▶ _Task statement_
The lines to transcribe run from the top of the material below to the line with "[333,370,397,381] functions. ->", inclusive. Leave the pictures behind.

----

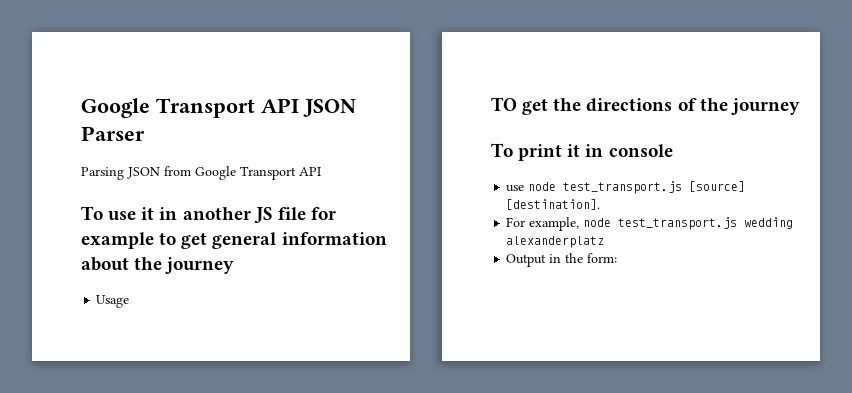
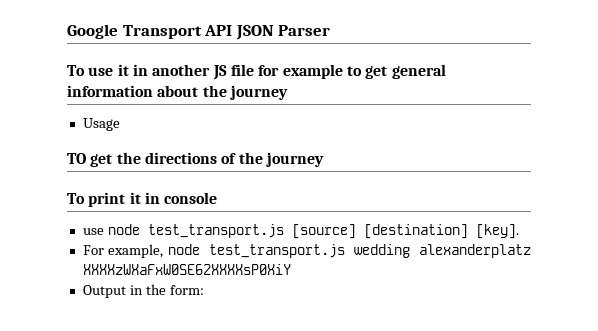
[81,166,321,180] // Parsing JSON from Google Transport API -> (331, 30) none
[506,199,601,210] [destination]. -> [363,224,519,239] [destination] [key].
(605, 242) none -> [82,264,291,275] XXXXzWXaFxW0SE62XXXXsP0XiY

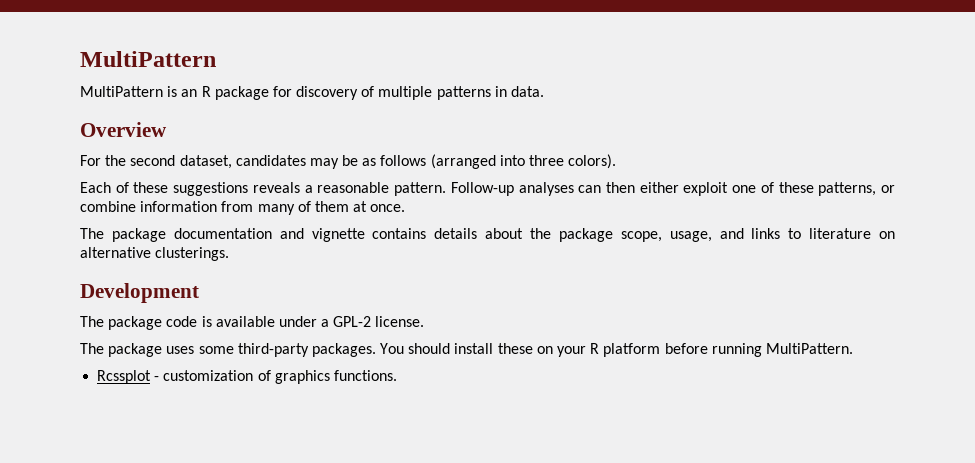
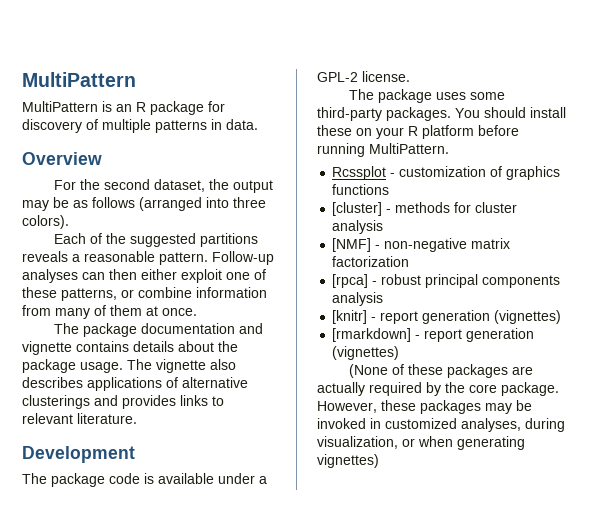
[235,155,306,166] candidates -> [209,179,274,193] the output
[133,182,249,196] these suggestions -> [106,233,259,247] the suggested partitions
[620,228,895,242] [80,247,230,261] scope, usage, and links to literature on alternative clusterings. -> [80,359,236,373] [22,377,248,391] [22,395,224,409] [22,413,137,424] usage. The vignette also describes applications of alternative clusterings and provides links to relevant literature.
[333,370,397,381] functions. -> [332,184,390,195] [332,202,518,216] [332,220,384,234] [332,238,511,252] [332,256,410,267] [332,274,561,288] [332,292,384,306] [332,310,562,324] [332,328,535,342] [332,346,400,360] [349,364,534,378] [317,382,559,396] [317,400,532,414] [317,418,565,432] [317,436,525,450] [317,454,379,468] functions // [cluster] - methods for cluster analysis // [NMF] - non-negative matrix factorization // [rpca] - robust principal components analysis // [knitr] - report generation (vignettes) // [rmarkdown] - report generation (vignettes) // (None of these packages are actually required by the core package. However, these packages may be invoked in customized analyses, during visualization, or when generating vignettes)

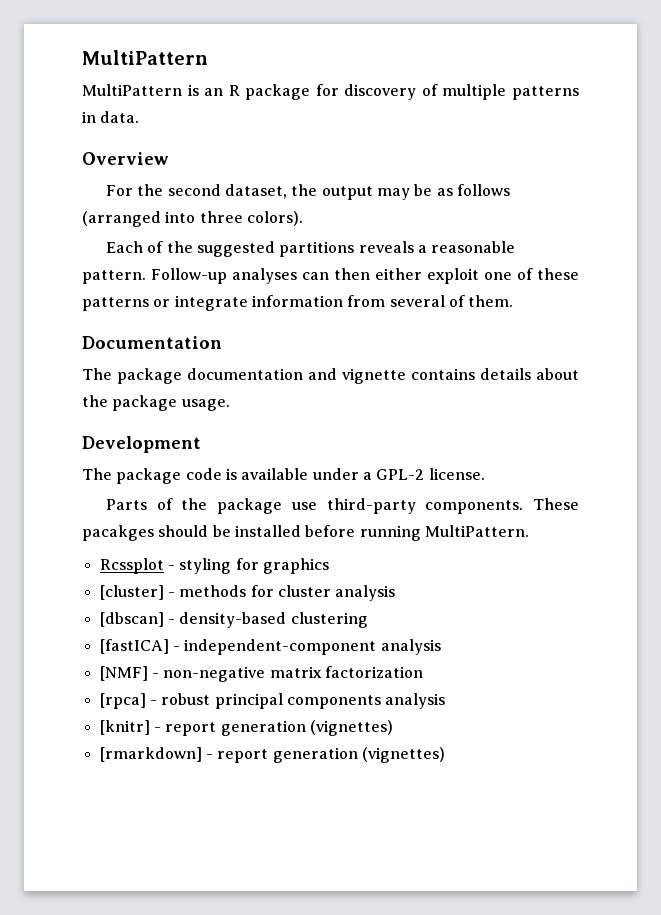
[61,287,267,301] [22,305,197,319] patterns, or combine information from many of them at once. -> [82,295,514,311] [82,336,222,349] patterns or integrate information from several of them. // Documentation
[127,359,236,373] [22,377,248,391] [22,395,224,409] [22,413,137,424] The vignette also describes applications of alternative clusterings and provides links to relevant literature. -> (230, 405) none
[349,89,506,103] [317,107,566,121] [317,125,474,139] The package uses some third-party packages. You should install these on your R platform -> [105,498,579,514] [82,525,301,541] Parts of the package use third-party components. These pacakges should be installed
[399,166,503,177] customization of -> [179,558,259,574] styling for
[332,184,390,195] functions -> (329, 566) none
(384, 227) none -> [99,612,368,628] [99,639,441,655] // [dbscan] - density-based clustering // [fastICA] - independent-component analysis
[349,364,534,378] [317,382,559,396] [317,400,532,414] [317,418,565,432] [317,436,525,450] [317,454,379,468] // (None of these packages are actually required by the core package. However, these packages may be invoked in customized analyses, during visualization, or when generating vignettes) -> (445, 755) none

----

▶ _Written answer_
[81,166,321,180] // Parsing JSON from Google Transport API -> (331, 30) none
[506,199,601,210] [destination]. -> [363,224,519,239] [destination] [key].
(605, 242) none -> [82,264,291,275] XXXXzWXaFxW0SE62XXXXsP0XiY

[235,155,306,166] candidates -> [209,179,274,193] the output
[133,182,249,196] these suggestions -> [106,233,259,247] the suggested partitions
[620,228,895,242] [80,247,230,261] scope, usage, and links to literature on alternative clusterings. -> [80,359,236,373] [22,377,248,391] [22,395,224,409] [22,413,137,424] usage. The vignette also describes applications of alternative clusterings and provides links to relevant literature.
[333,370,397,381] functions. -> [332,184,390,195] [332,202,518,216] [332,220,384,234] [332,238,511,252] [332,256,410,267] [332,274,561,288] [332,292,384,306] [332,310,562,324] [332,328,535,342] [332,346,400,360] [349,364,534,378] [317,382,559,396] [317,400,532,414] [317,418,565,432] [317,436,525,450] [317,454,379,468] functions // [cluster] - methods for cluster analysis // [NMF] - non-negative matrix factorization // [rpca] - robust principal components analysis // [knitr] - report generation (vignettes) // [rmarkdown] - report generation (vignettes) // (None of these packages are actually required by the core package. However, these packages may be invoked in customized analyses, during visualization, or when generating vignettes)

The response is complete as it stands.